[Start of Attachment]

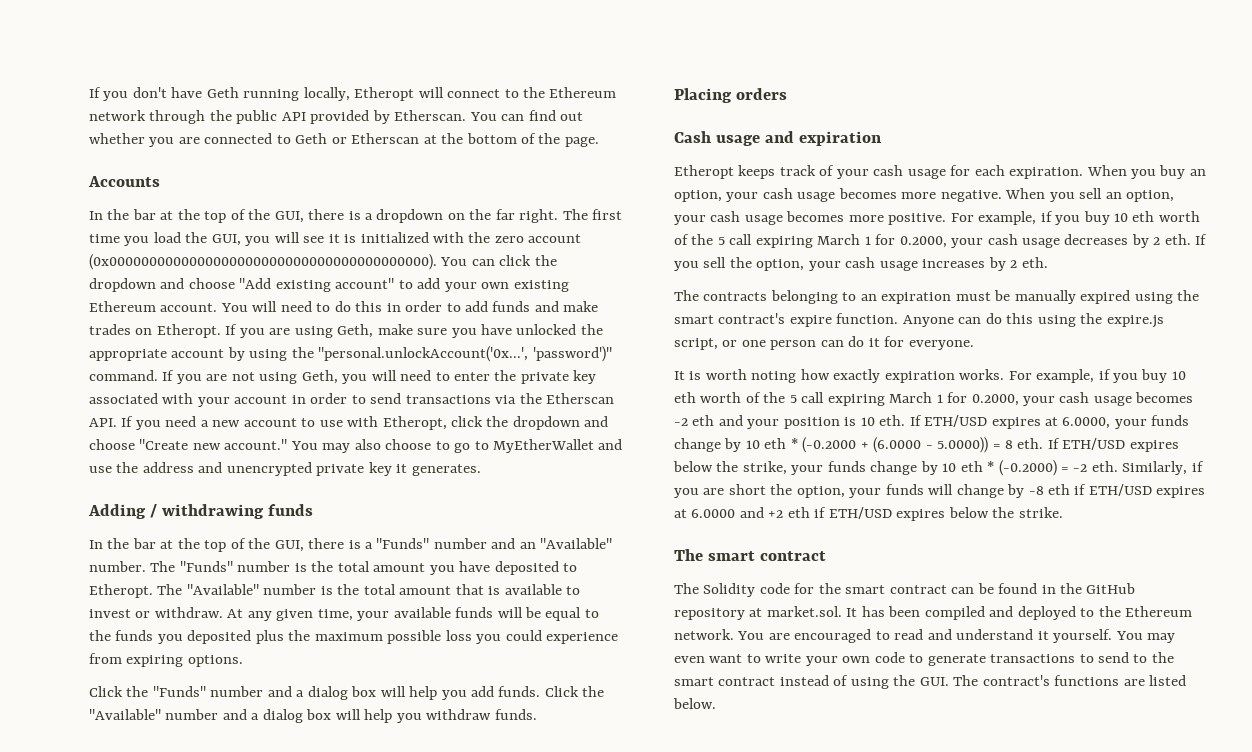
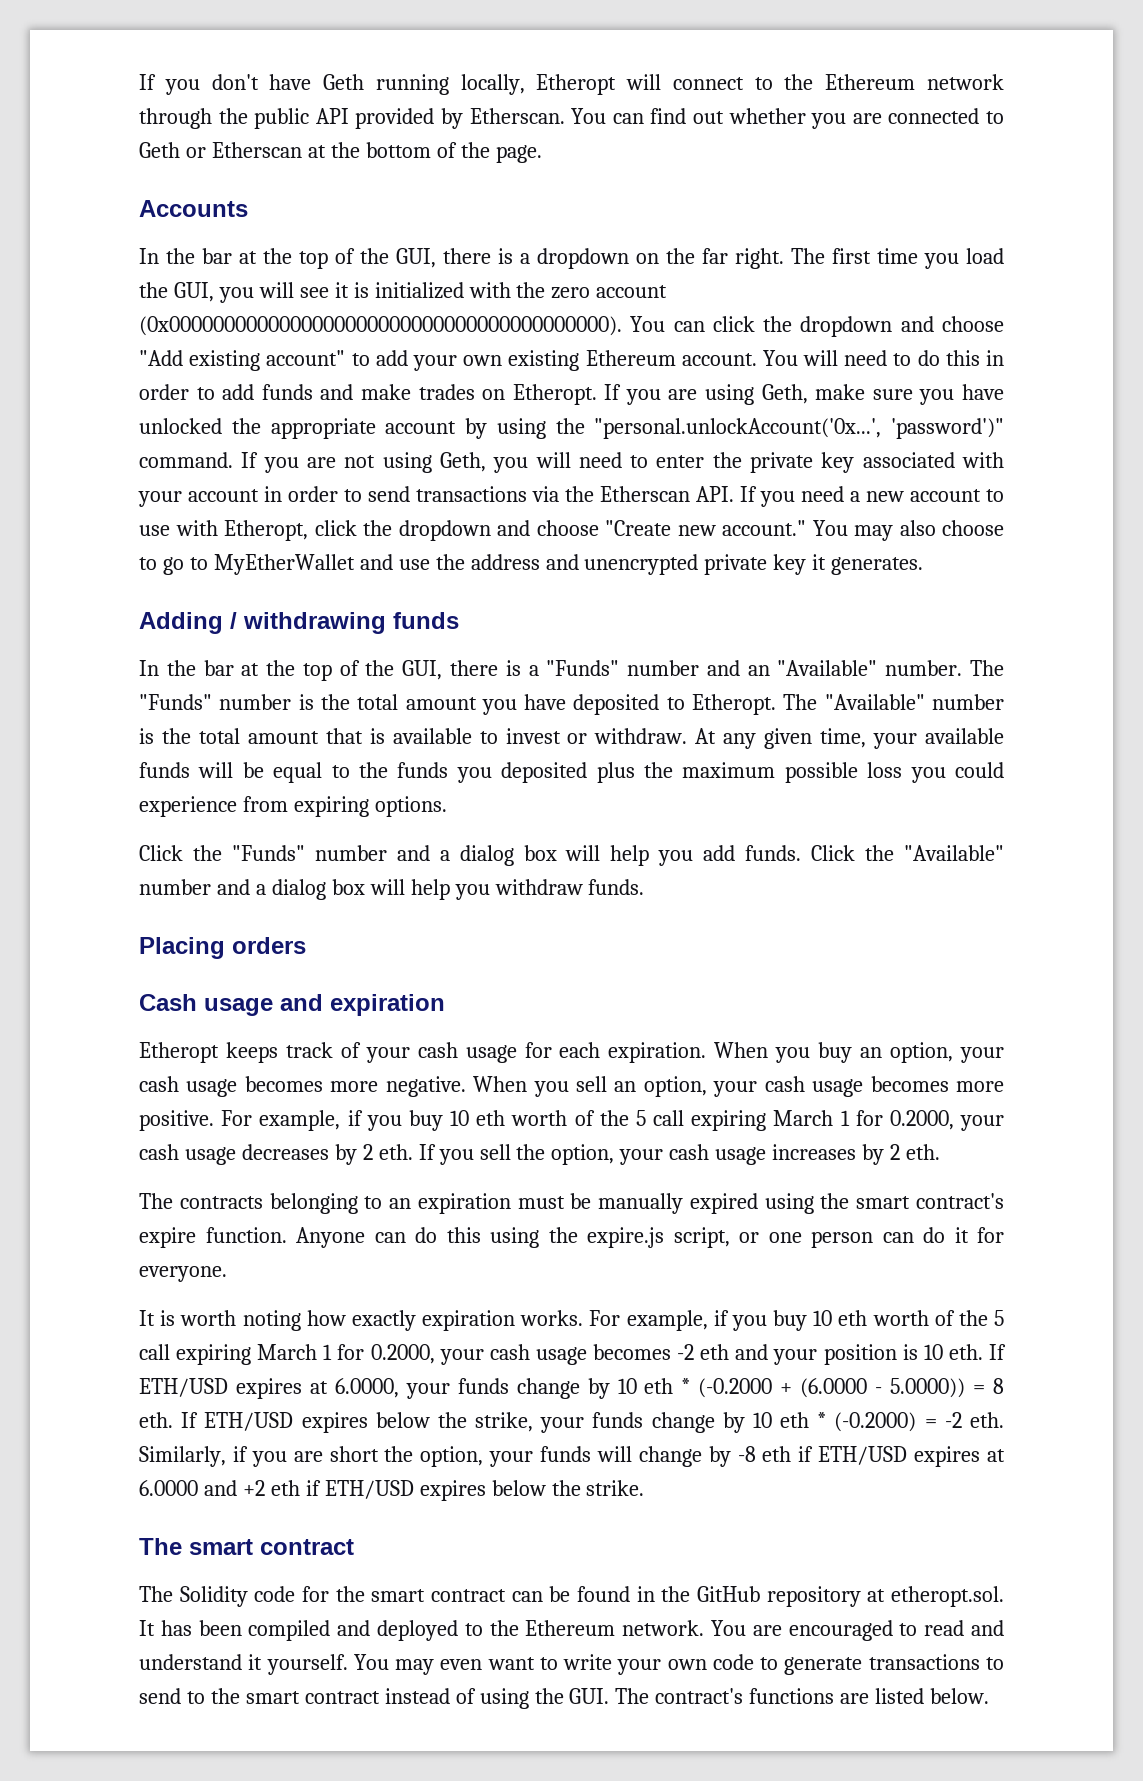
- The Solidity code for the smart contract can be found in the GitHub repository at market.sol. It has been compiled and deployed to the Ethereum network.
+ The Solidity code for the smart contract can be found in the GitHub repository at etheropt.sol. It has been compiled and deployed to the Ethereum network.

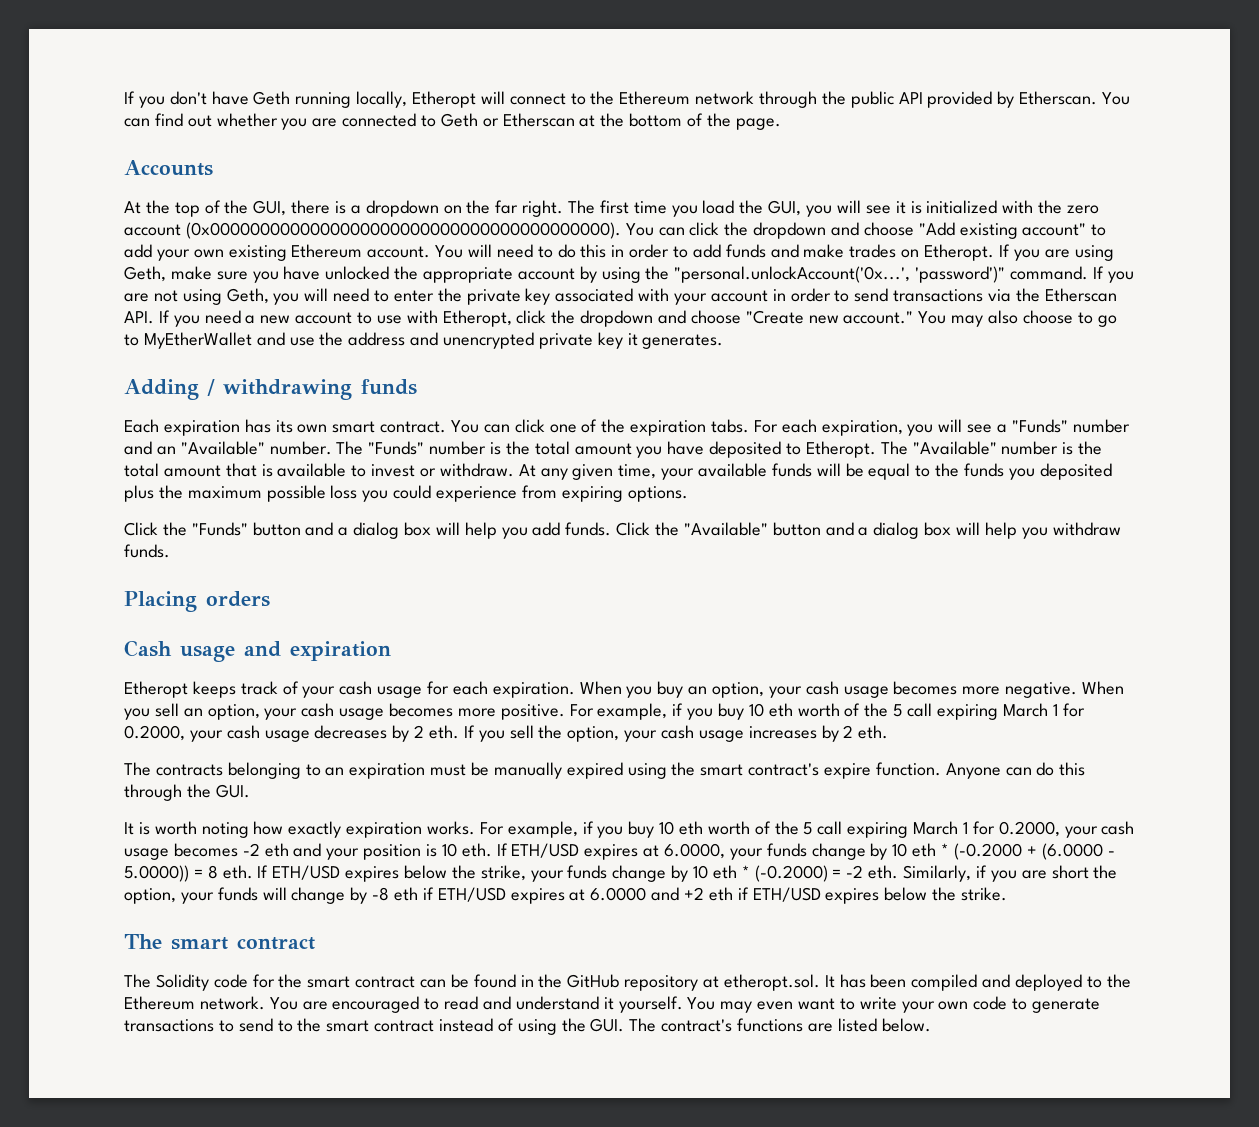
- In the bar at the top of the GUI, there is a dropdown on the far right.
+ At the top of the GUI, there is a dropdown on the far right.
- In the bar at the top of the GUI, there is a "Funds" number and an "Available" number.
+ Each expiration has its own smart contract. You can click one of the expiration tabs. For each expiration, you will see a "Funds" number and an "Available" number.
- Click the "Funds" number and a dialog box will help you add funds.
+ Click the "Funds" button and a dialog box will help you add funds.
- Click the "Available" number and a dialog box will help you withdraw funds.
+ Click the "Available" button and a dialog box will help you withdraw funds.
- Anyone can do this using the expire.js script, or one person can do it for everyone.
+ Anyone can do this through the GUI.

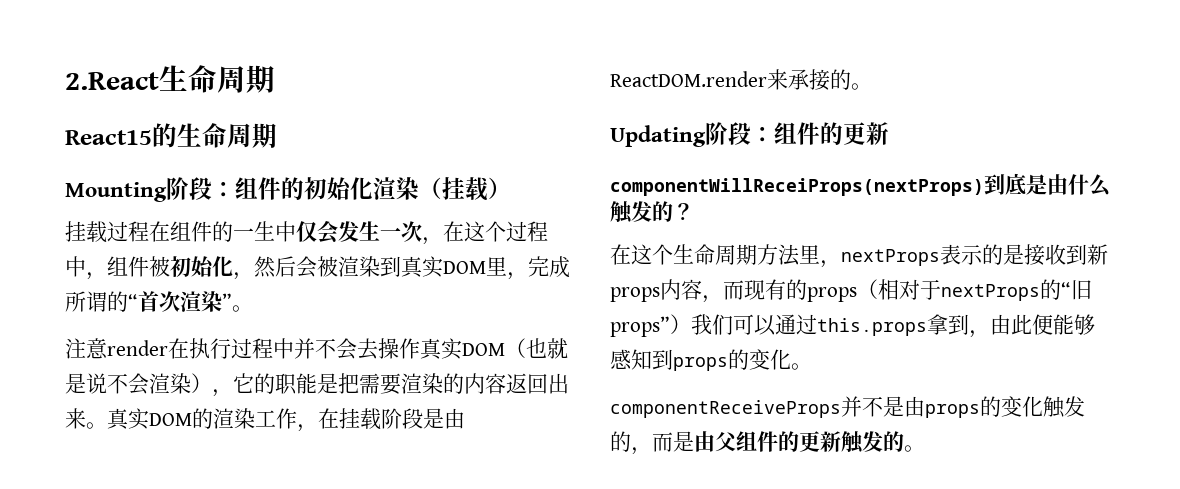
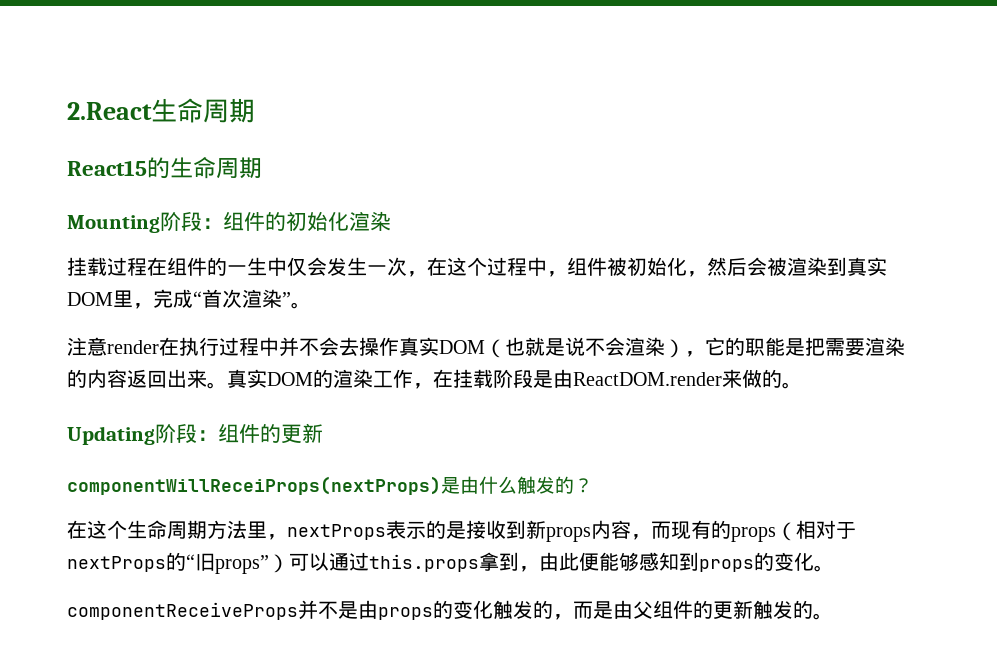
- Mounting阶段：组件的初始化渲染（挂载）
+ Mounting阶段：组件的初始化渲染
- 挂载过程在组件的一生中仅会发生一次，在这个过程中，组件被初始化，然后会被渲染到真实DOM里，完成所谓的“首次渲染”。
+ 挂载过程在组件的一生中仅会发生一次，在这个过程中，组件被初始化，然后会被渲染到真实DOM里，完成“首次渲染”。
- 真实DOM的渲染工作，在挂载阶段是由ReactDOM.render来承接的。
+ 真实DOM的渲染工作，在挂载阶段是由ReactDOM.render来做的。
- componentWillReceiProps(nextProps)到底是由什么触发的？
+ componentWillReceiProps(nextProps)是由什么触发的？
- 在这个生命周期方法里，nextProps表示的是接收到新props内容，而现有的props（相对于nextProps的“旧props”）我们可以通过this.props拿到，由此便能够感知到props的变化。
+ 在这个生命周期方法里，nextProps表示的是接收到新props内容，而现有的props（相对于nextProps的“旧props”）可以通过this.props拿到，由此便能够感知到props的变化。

[End of Attachment]

* **Work item**
"相对于nextProps的" is the word to look for; copy every line of the data that has it.

* **Output**
- 在这个生命周期方法里，nextProps表示的是接收到新props内容，而现有的props（相对于nextProps的“旧props”）我们可以通过this.props拿到，由此便能够感知到props的变化。
+ 在这个生命周期方法里，nextProps表示的是接收到新props内容，而现有的props（相对于nextProps的“旧props”）可以通过this.props拿到，由此便能够感知到props的变化。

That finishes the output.